Nous les voyons mais nous ne les regardons pas. Nous les entendons mais nous ne les écoutons pas… Les personnes vivant dans la rue sont devenues notre quotidien à un point tel que nous y prêtons de moins en moins attention. D’ailleurs, tout est fait pour les éloigner de nos centres villes. Les arrêtés municipaux anti-mendicités ne cessent d’augmenter quand certaines municipalités rivalisent d’imagination pour implanter du mobilier urbain anti-SDF.
Il y a un an tout juste, nous vous parlions de ce chouette projet créé par des étudiant-e-s de Rennes 2 et réunis sous le nom du collectif Que suis je sans toit ? (qui semble malheureusement inactif depuis l’été dernier). « Que suis-je sans Toit » avait pour but de nous sensibiliser sur la situation des SDF en réalisant leurs portraits photographiques. Aujourd’hui, les mots ont remplacé la photo et c’est un livre d’entretiens publié aux éditions « Le temps qui passe » et écrit par Pascal Rougé qui a retenu notre attention.
Ce livre aborde à travers la retranscription de conversations, de confidences et d’échanges, la vie de ces gens que l’on appelle communément SDF, clochard, zonard, mendiant, vagabond, nomade… L’extrême pauvreté décrite dans le bouquin n’est pas seulement matérielle : elle pointe du doigt les insuffisances de notre système qu’il soit social ou économique pour lutter contre les exclusions. Chiffre marquant, le nombre de personnes sans domicile a bondi de 50 % entre 2001 et 2012. Aujourd’hui, 141 500 personnes sont à la rue, logent à l’hôtel, sous un abri de fortune ou en centre d’hébergement selon le dernier rapport de la fondation Abbé Pierre.

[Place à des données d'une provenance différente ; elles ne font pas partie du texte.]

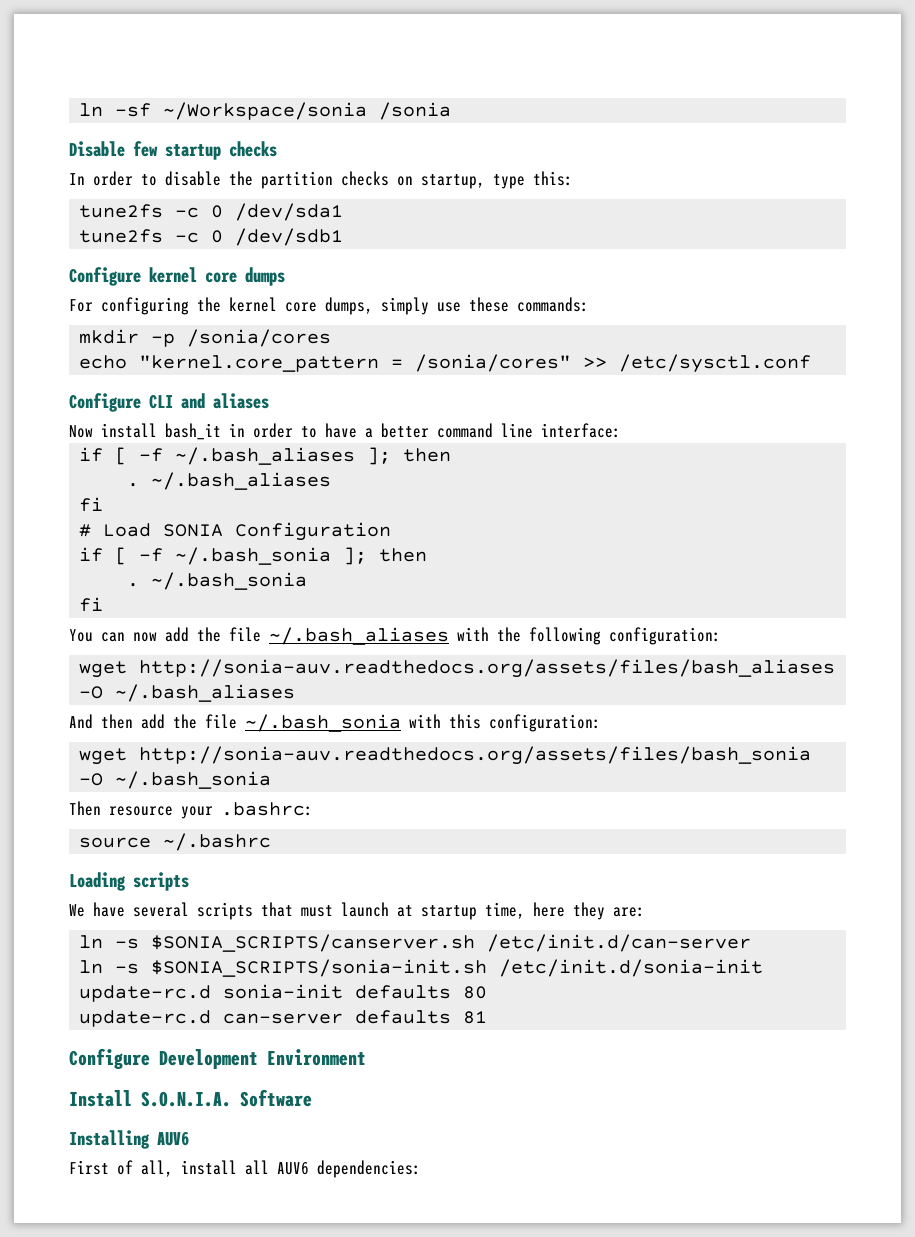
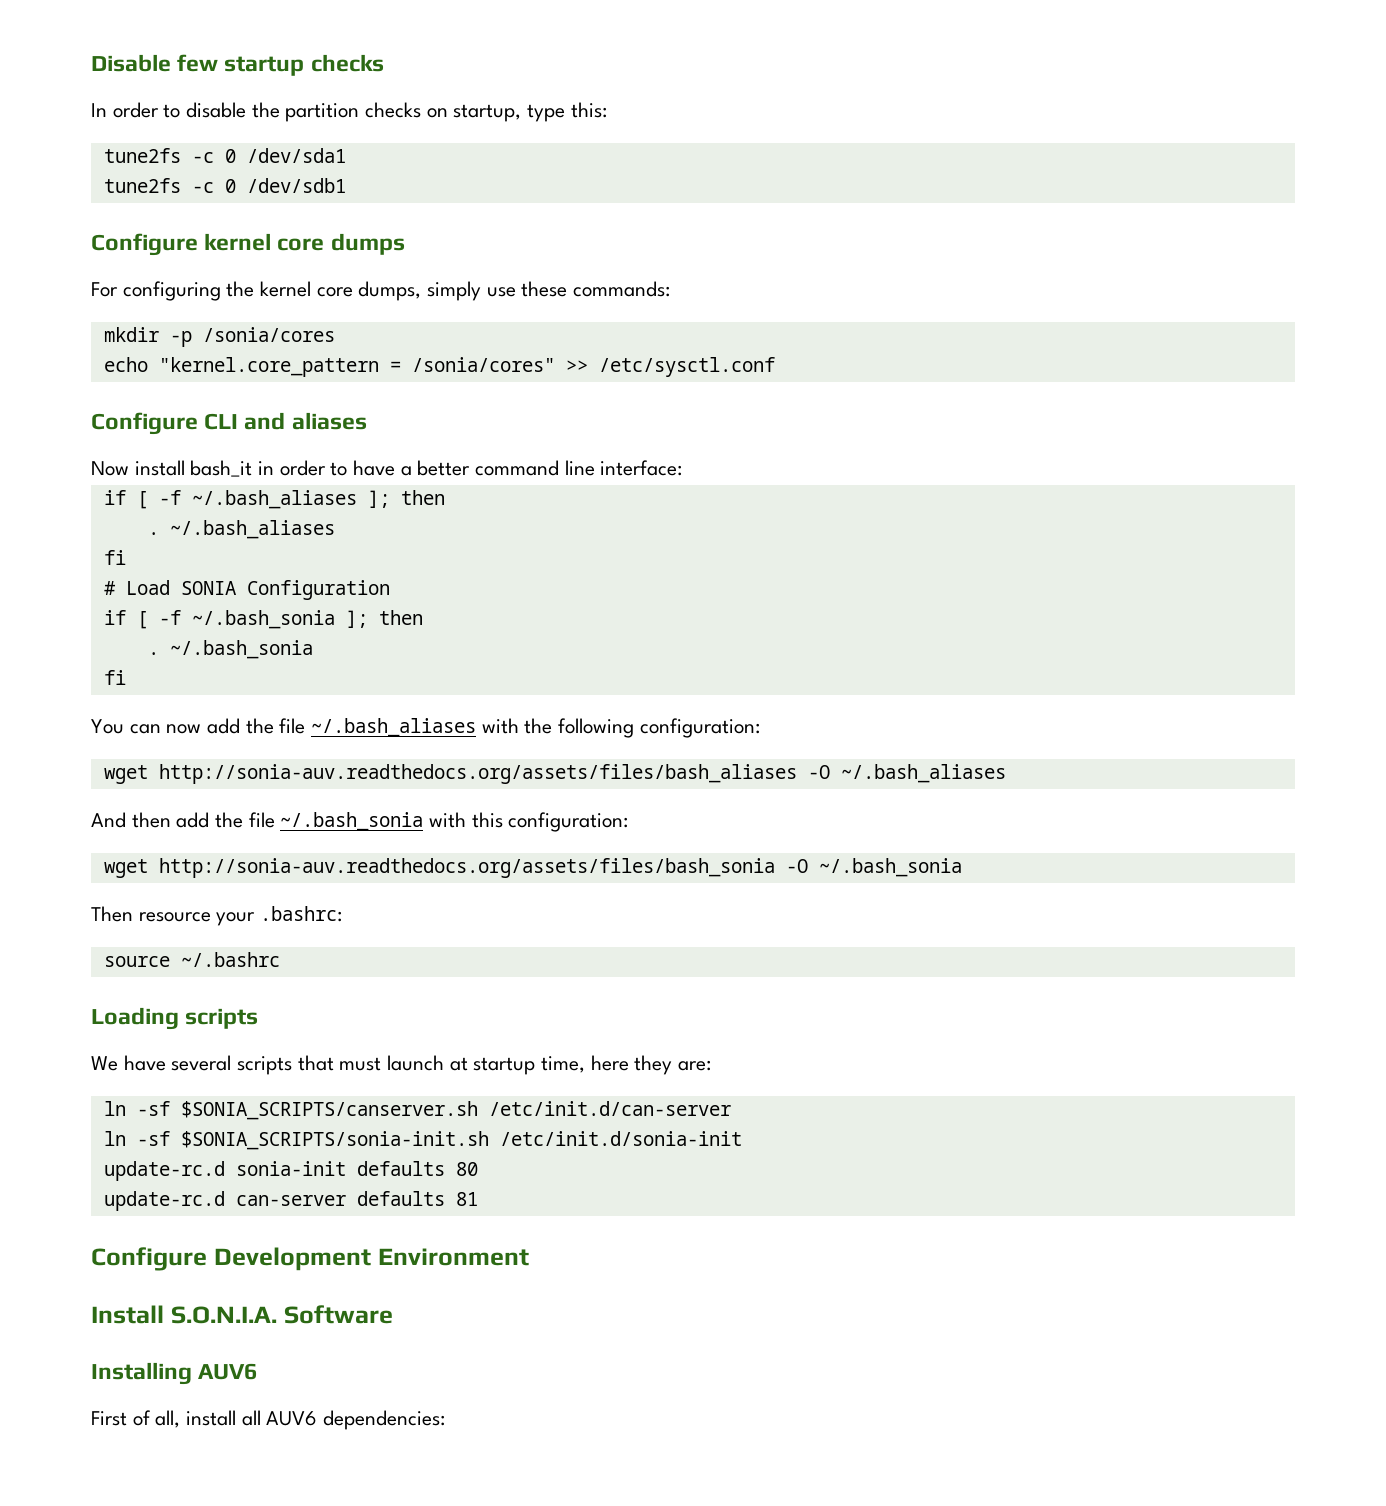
[79,102,452,120] ln -sf ~/Workspace/sonia /sonia // -> (91, 63) none
[115,938,140,949] -s -> [136,1101,170,1116] -sf
[115,963,140,974] -s -> [136,1131,170,1146] -sf

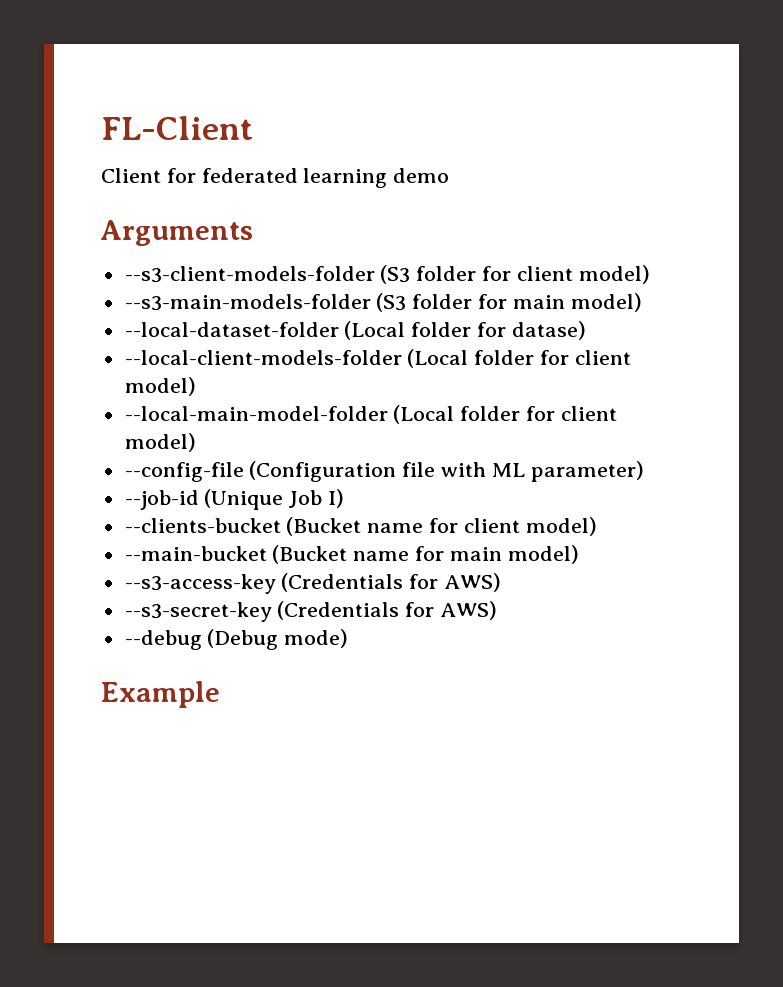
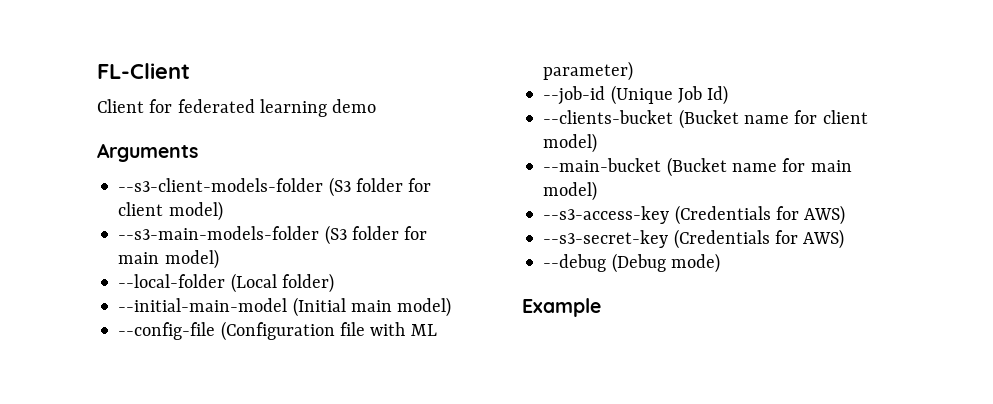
[124,321,586,340] [124,349,631,368] [124,377,196,396] [124,405,617,424] --local-dataset-folder (Local folder for datase) // --local-client-models-folder (Local folder for client model) // --local-main-model-folder (Local folder for client -> [118,273,334,293] [118,297,392,317] --local-folder (Local folder) // --initial-main-model (Initial main
[328,489,345,508] I) -> [707,85,729,105] Id)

Pascal Rougé, professeur de philosophie depuis une quinzaine d’années est connu des rennais-e-s pour avoir travaillé au cinéma l’Arvor mais aussi parce qu’il fût le directeur de publication de la revue littéraire « Tempêtes sous un crâne » dans les années 90. Bourreau de travail, il publie aujourd’hui son 21ième ouvrage aux éditions « Le temps qui passe » en autoédition.
Après un premier ouvrage paru au milieu des années 1990 consacré aux personnes sdf, Pascal Rougé a donc voulu voir de quoi il en retournait vingt ans plus tard. Toujours motivé par un désir de mieux comprendre leurs conditions, il est allé à leur rencontre dans les rues de Rennes avec ses interrogations et son dictaphone.
Pascal Rougé : « L’objectif de ce livre est de scruter comment vivent les gens qui sont à la rue et de donner la parole à ces sans-voix, à ceux que l’on n’entend jamais. Je me suis posé pas mal de questions avant de me lancer notamment sur le premier contact. Comment allais-je être reçu, comment serais-je perçu…? Finalement, mon passeport fut mon premier bouquin que je leur ai présenté. Très rapidement, les personnes ont adhéré au projet et tout s’est enchaîné… »
Avec audace, souvent agenouillé à même le sol pour être à leur hauteur, Pascal Rougé a su installer une certaine confiance. Il a ainsi obtenu les témoignages précieux de Yasmina, de Psyké, du « Che », de Jean-Pierre, de Bertrand et de Charif, de Thomas et de Joëlle, tous à la rue ou dans une situation d’extrême précarité.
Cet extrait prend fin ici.